EBF Detection - Ensemble Learning for LLM Text Detection

Abstract

Research Overview

The rapid development of large language models has greatly facilitated daily life and work, but it has also posed challenges for individuals and society. Therefore, there is an urgent need for tools capable of detecting text generated by large language models. To balance detection performance and generalization ability, this paper proposes a text detection method based on ensemble learning of linguistic features, called EBF Detection. This method integrates fine-tuned pretrained language models with advanced natural language statistical features and employs a decision mechanism to detect text generated by large language models.

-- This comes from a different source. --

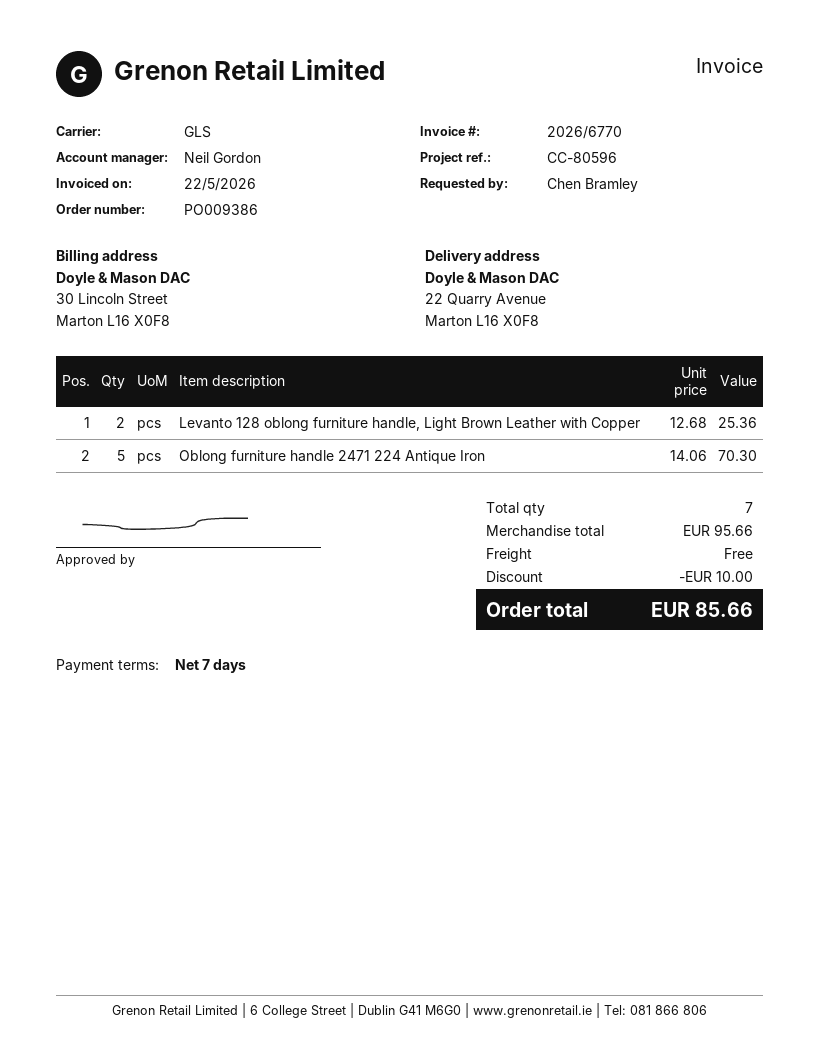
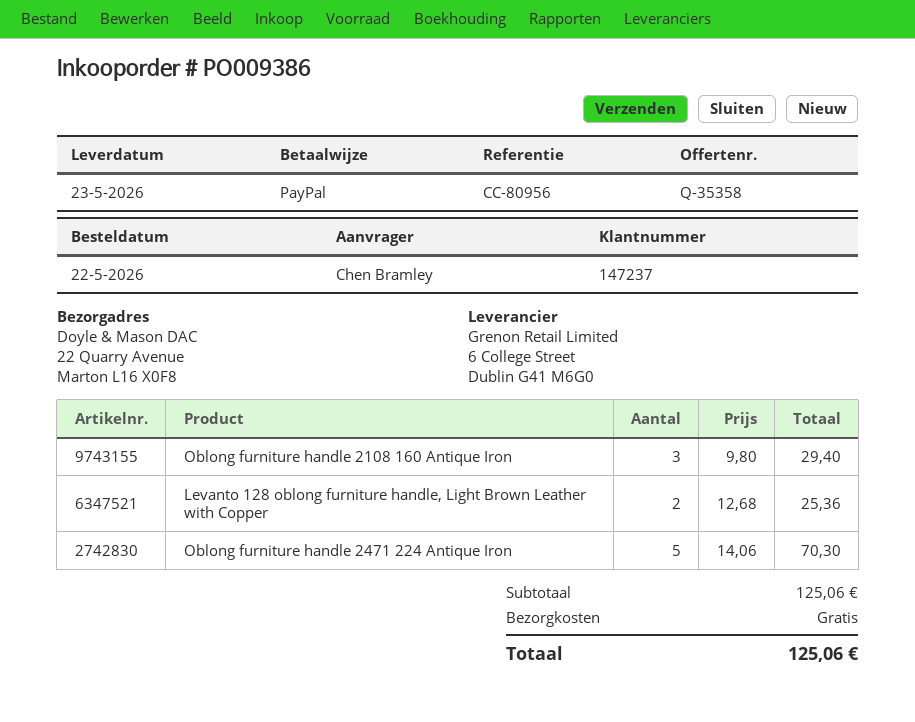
reference: CC-80596 -> CC-80956
Oblong furniture handle 2108 160 Antique Iron: none -> 3 x 9.80 = 29.40
subtotal: 95.66 -> 125.06
discount: 10.00 -> none
total: 85.66 -> 125.06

Experimental results demonstrate that EBF Detection achieved an average detection accuracy of 98.72% on in-domain data and 96.79% on out-of-domain data.

Architecture

EBF Detection Framework

The EBF Detection system combines multiple specialized detectors through ensemble learning to achieve robust and accurate AI text detection.

Detection Pipeline

Input Text

Text to be classified

Feature Extraction

BERT + Statistical Features

Weak Detectors

6 Specialized Models

Ensemble Voting

Majority Decision

Final Classification

Human vs AI-generated

Components

Detection Methods

The framework integrates multiple detection approaches, each specialized for different aspects of linguistic analysis.

B
BERT-based Detectors

Leverages pre-trained models' semantic understanding capabilities:

BERT Detector: Deep semantic feature extraction
BERTTextCNN: Combines BERT with CNN for pattern recognition

M
Multi-Feature Detection

Integrates multiple linguistic features:

Token Probability: GPT-2 log-likelihood analysis
Syntactic Structure: Dependency parsing and tree analysis
Lexical Diversity: Type-token ratio and semantic richness

S
Statistical Detectors

Probabilistic analysis methods:

Log-Probability: Token likelihood patterns
Log-Rank: Probability rank distributions

Results

Performance Evaluation

Comprehensive evaluation across multiple datasets demonstrates superior performance compared to existing methods.

Detection Accuracy Comparison

Figure 1: Detection accuracy comparison showing EBF Detection outperforming other methods with 98.55% accuracy

Multi-Feature Detection Components

Figure 2: Multi-Feature Detection Components showing the integration of token probability, syntactic structure, and lexical diversity features

In-Domain vs Out-of-Domain Performance

Figure 3: Radar chart comparing in-domain and out-of-domain performance across different detection methods

EBF Detection Architecture

Figure 4: Overall architecture of EBF Detection showing the voting mechanism combining six detectors

Method	In-Domain Accuracy (%)	Out-of-Domain Accuracy (%)	F1 Score
Log-Probability	90.19	89.77	90.42
Log-Rank	89.61	90.40	90.32
GLTR	90.17	88.10	90.14
DetectGPT	79.26	87.52	79.69
BERT	90.58	85.66	90.60
EBF Detection	98.55	96.06	98.47

Technical Details

Implementation & Features

BERT-based Detectors

The BERT Detector and BERTTextCNN leverage pre-trained models' semantic understanding capabilities, which are effective in capturing deep contextual differences between human and AI-generated text. These models excel at understanding semantic coherence and contextual relationships.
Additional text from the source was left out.